◆ Task details ◆
Tally every line of the entries that contains the string "none", then reply with only that number.

_ _ _

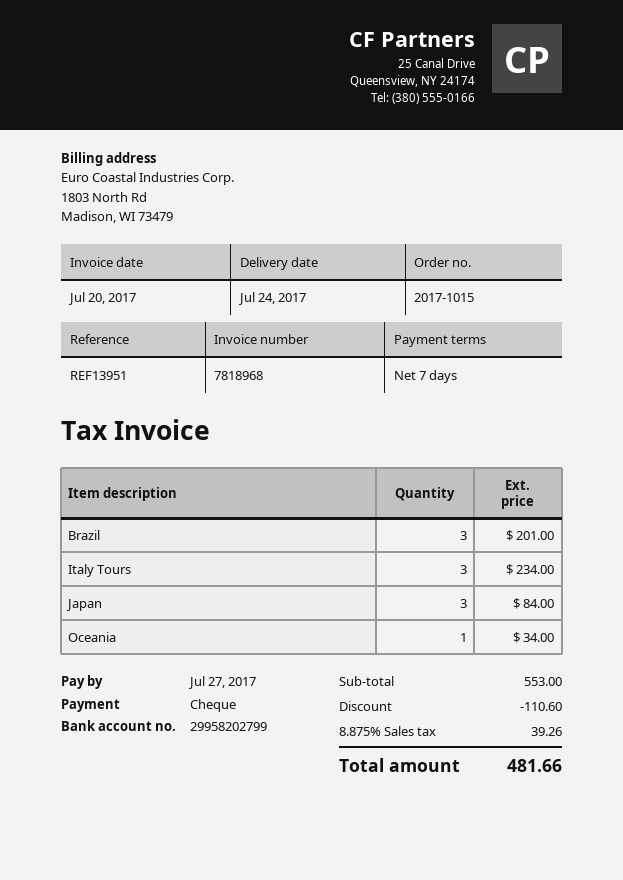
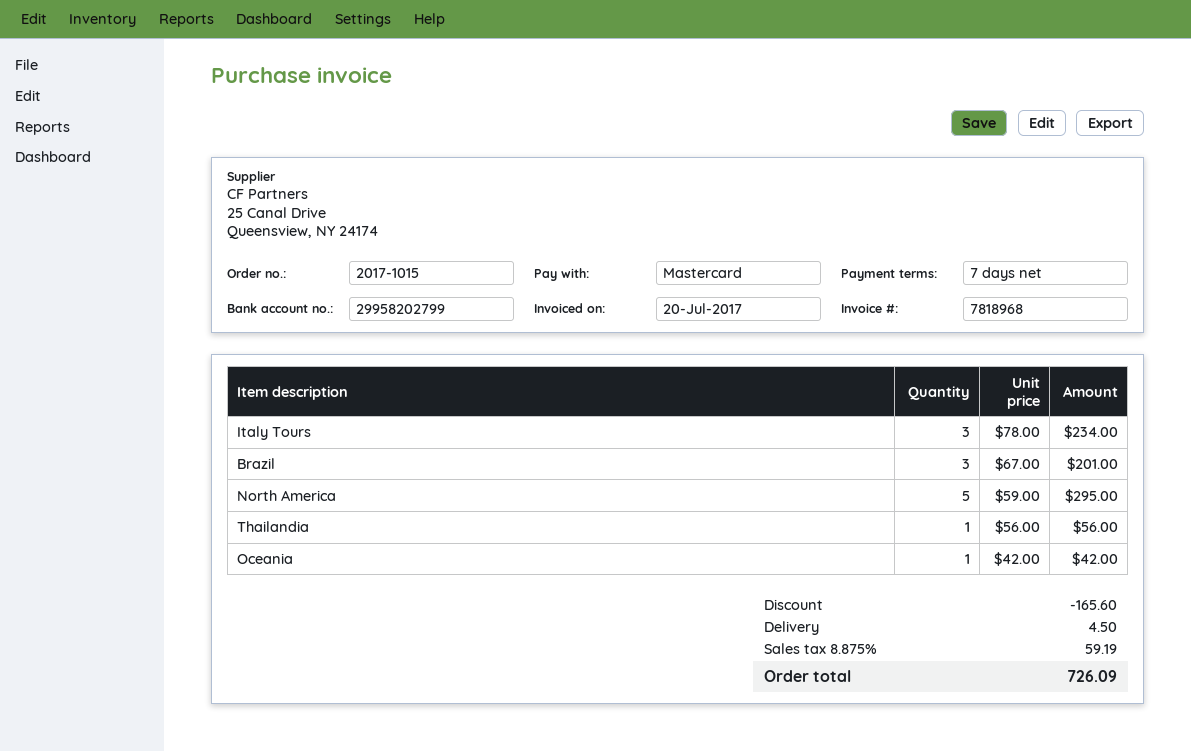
payment method: cheque -> Mastercard
Japan: 3 for 84.00 -> none
Oceania: 1 for 34.00 -> 1 for 42.00
North America: none -> 5 for 295.00
Thailandia: none -> 1 for 56.00
discount: 110.60 -> 165.60
shipping: none -> 4.50
tax: 8.875% = 39.26 -> 8.875% = 59.19
total: 481.66 -> 726.09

_ _ _

◆ Result of the task ◆
4